(Task directions):
Go to the line holding "- (888) 291-0742" in the entries below and write out exactly every line down to and including the line holding "Us (877) 936-2978".

(Exercise inputs):
· · · · · · ·

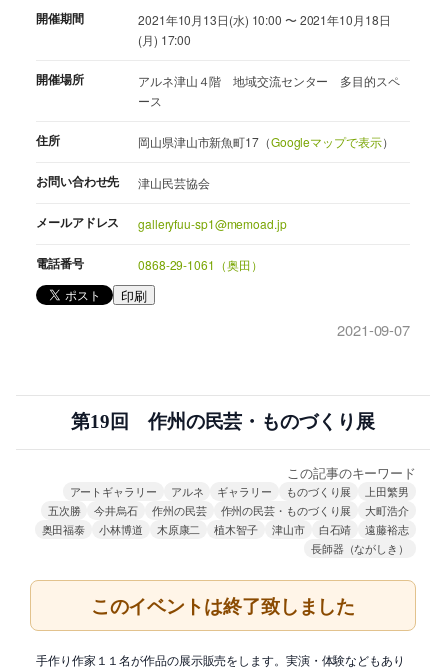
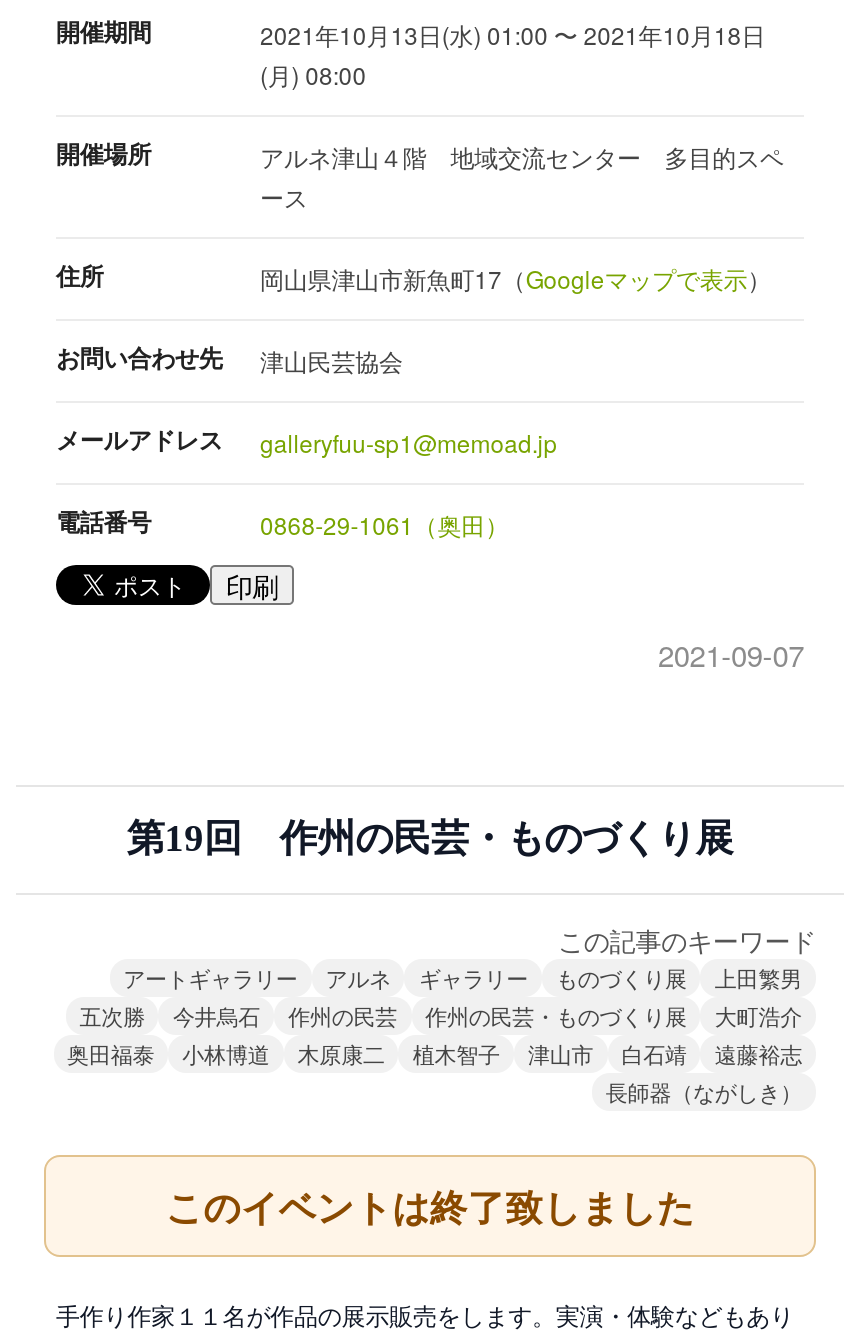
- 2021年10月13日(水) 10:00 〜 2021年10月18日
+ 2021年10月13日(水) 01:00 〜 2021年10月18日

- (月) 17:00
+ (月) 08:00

· · · · · · ·

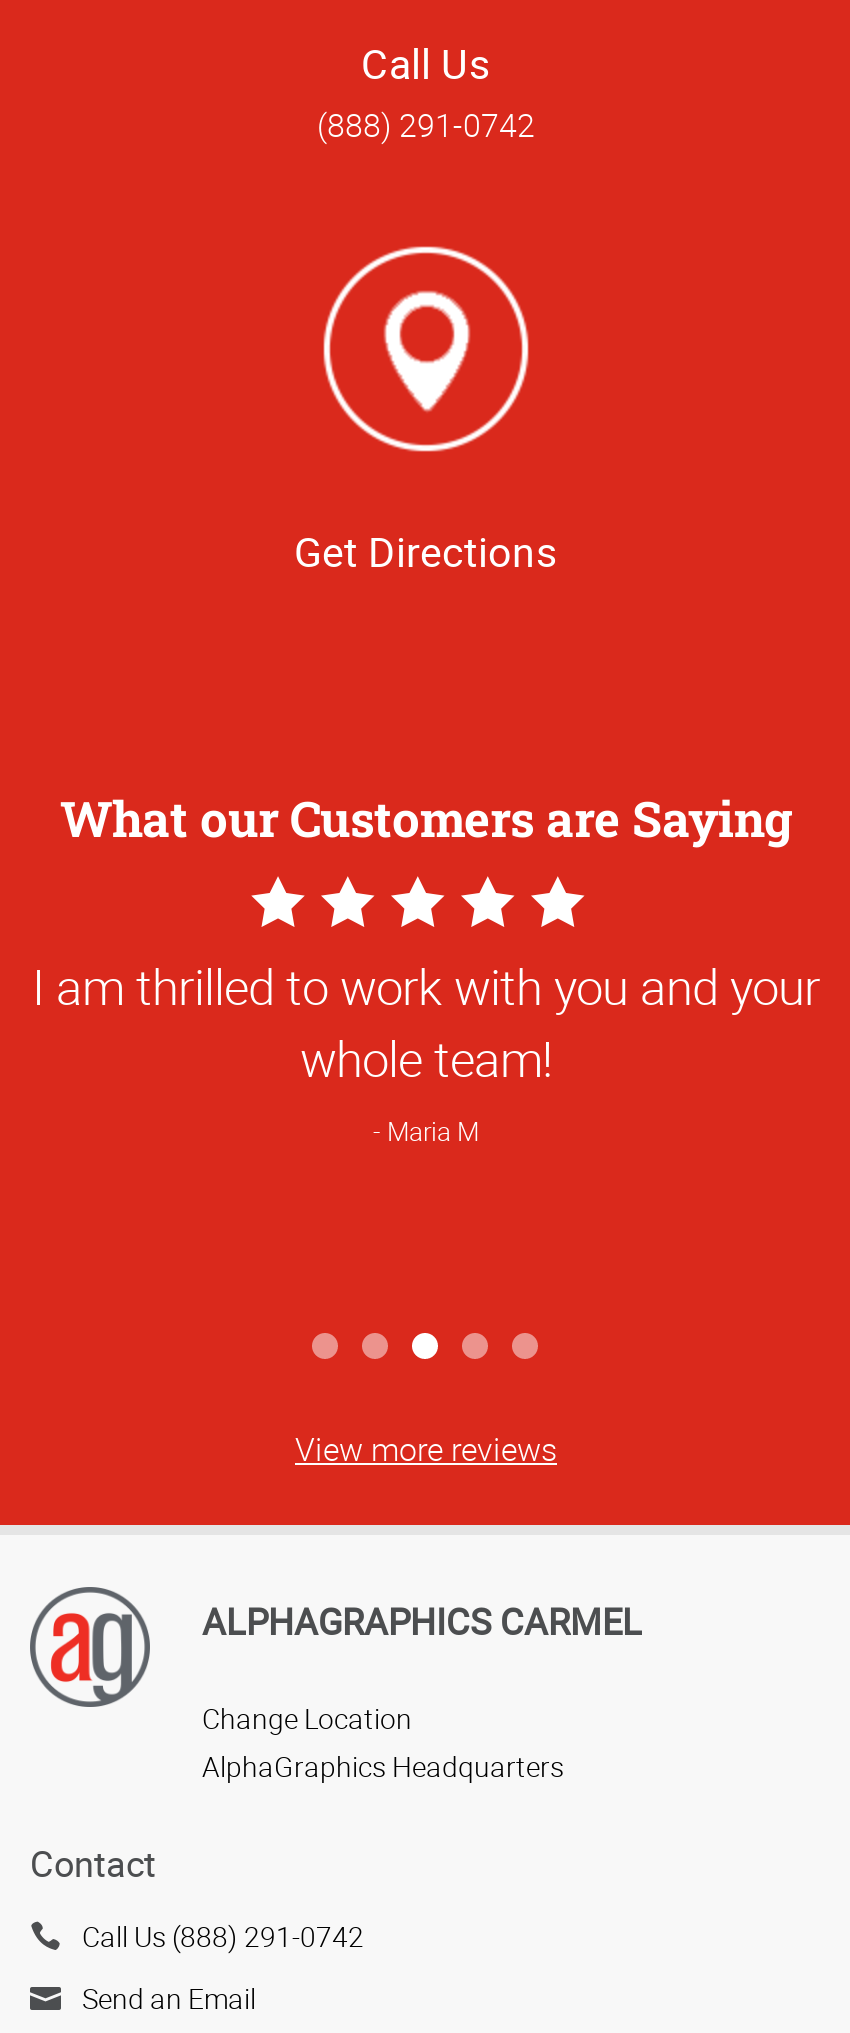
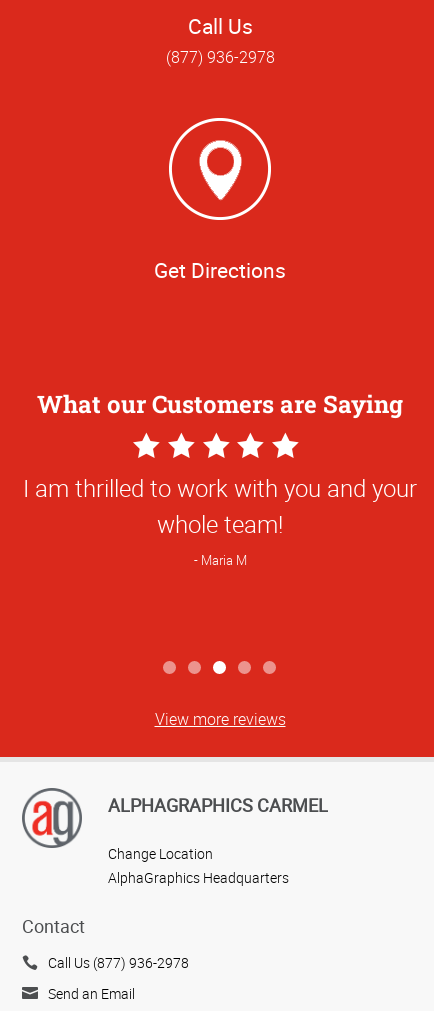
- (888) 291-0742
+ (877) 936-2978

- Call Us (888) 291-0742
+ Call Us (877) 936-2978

· · · · · · ·

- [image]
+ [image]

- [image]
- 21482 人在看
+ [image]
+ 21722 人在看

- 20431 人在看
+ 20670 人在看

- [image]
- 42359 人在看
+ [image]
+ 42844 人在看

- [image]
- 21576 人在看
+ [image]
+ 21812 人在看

· · · · · · ·

(Solved exercise):
- (888) 291-0742
+ (877) 936-2978

- Call Us (888) 291-0742
+ Call Us (877) 936-2978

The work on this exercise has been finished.